Please retype the entries below exactly, only from their first line through the line containing "[651,248,727,264] comparised ->", leaving every picture out.

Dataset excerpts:
────────
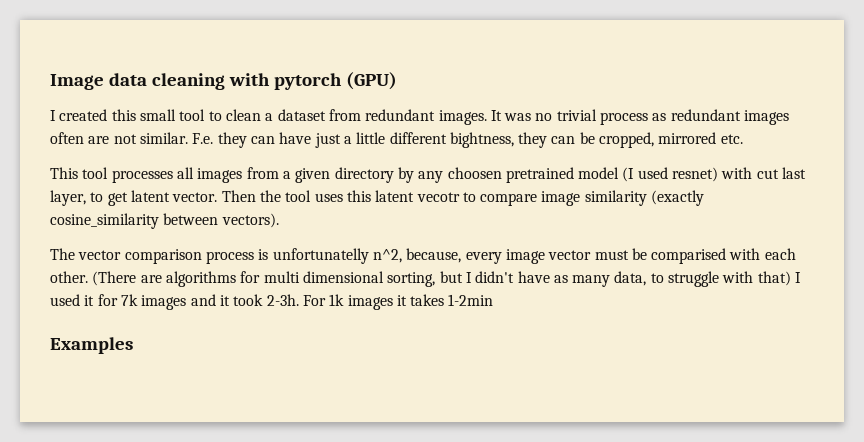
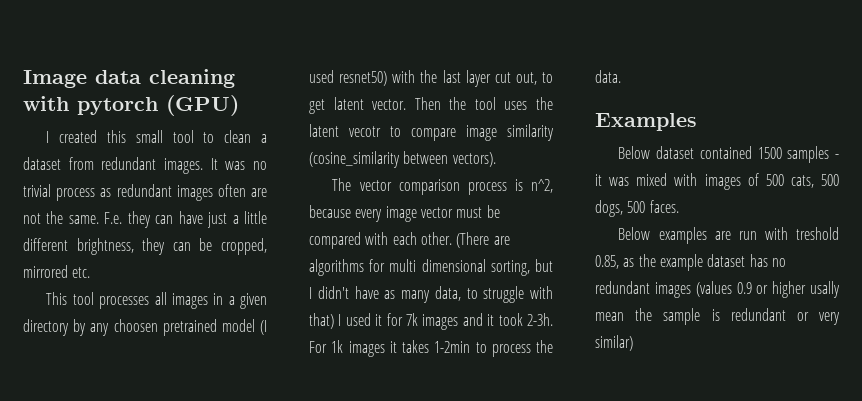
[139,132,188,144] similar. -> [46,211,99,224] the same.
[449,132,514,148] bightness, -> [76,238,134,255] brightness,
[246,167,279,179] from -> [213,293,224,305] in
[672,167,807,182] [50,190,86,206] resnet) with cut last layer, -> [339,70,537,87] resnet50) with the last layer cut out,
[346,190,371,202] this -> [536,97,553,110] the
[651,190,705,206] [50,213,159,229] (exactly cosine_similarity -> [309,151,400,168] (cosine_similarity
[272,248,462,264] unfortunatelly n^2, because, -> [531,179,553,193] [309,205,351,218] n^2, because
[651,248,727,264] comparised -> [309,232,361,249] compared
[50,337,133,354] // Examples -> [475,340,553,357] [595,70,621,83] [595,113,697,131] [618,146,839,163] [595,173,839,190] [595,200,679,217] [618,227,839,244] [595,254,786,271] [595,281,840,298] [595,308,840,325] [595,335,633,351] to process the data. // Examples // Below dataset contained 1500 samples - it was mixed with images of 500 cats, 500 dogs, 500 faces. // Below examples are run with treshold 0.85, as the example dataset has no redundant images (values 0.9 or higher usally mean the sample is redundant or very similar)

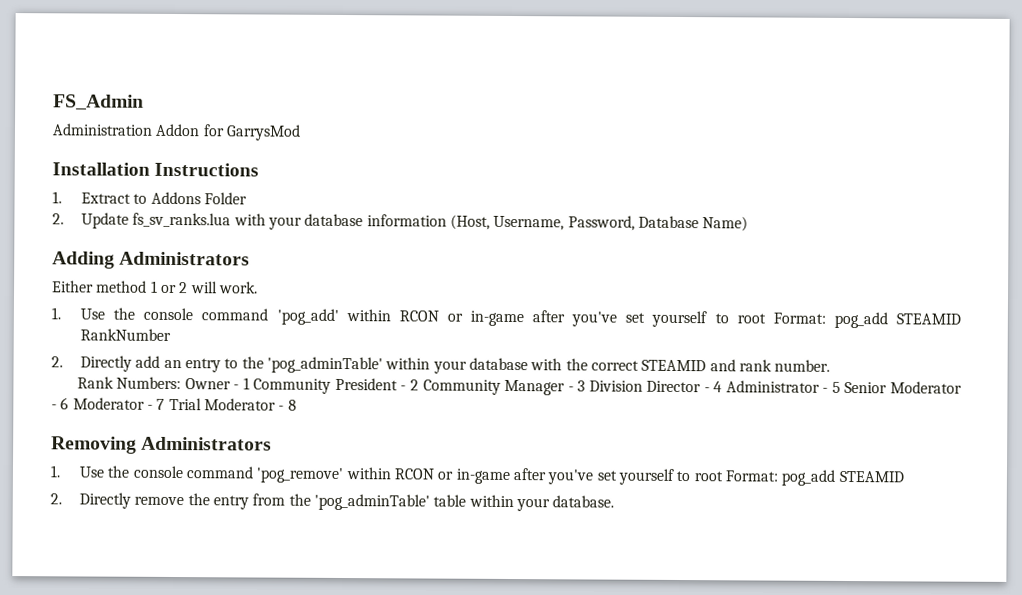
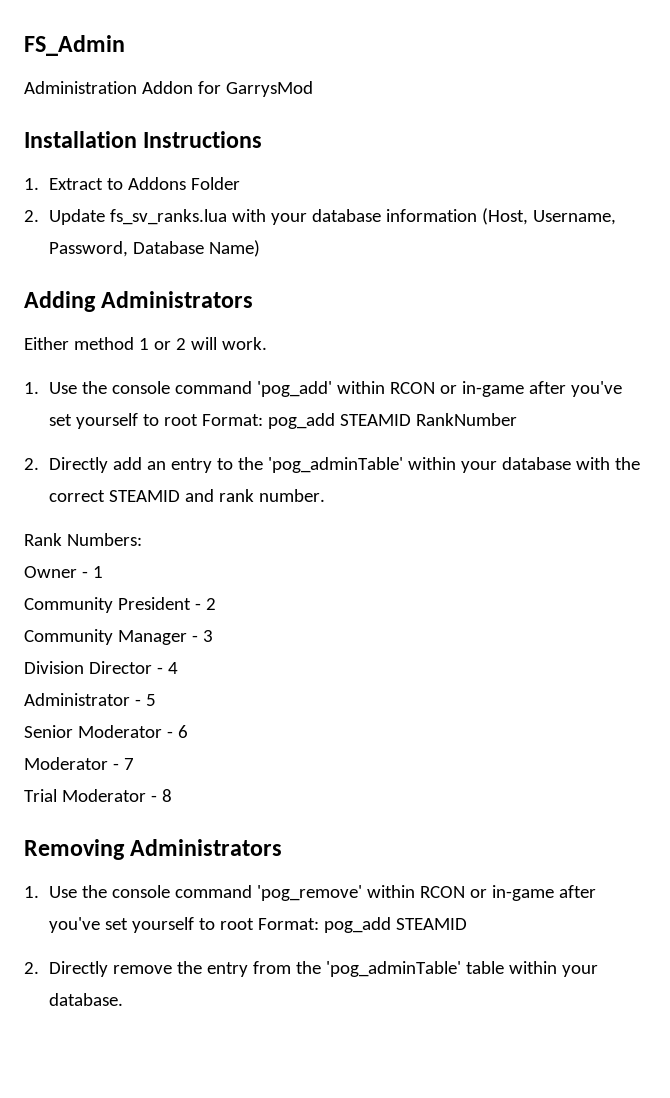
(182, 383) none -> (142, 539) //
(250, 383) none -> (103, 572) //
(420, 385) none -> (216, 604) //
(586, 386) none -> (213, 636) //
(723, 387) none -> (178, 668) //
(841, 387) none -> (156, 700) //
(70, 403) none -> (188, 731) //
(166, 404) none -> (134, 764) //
────────
> **REPLY TO THE TASK**:
[139,132,188,144] similar. -> [46,211,99,224] the same.
[449,132,514,148] bightness, -> [76,238,134,255] brightness,
[246,167,279,179] from -> [213,293,224,305] in
[672,167,807,182] [50,190,86,206] resnet) with cut last layer, -> [339,70,537,87] resnet50) with the last layer cut out,
[346,190,371,202] this -> [536,97,553,110] the
[651,190,705,206] [50,213,159,229] (exactly cosine_similarity -> [309,151,400,168] (cosine_similarity
[272,248,462,264] unfortunatelly n^2, because, -> [531,179,553,193] [309,205,351,218] n^2, because
[651,248,727,264] comparised -> [309,232,361,249] compared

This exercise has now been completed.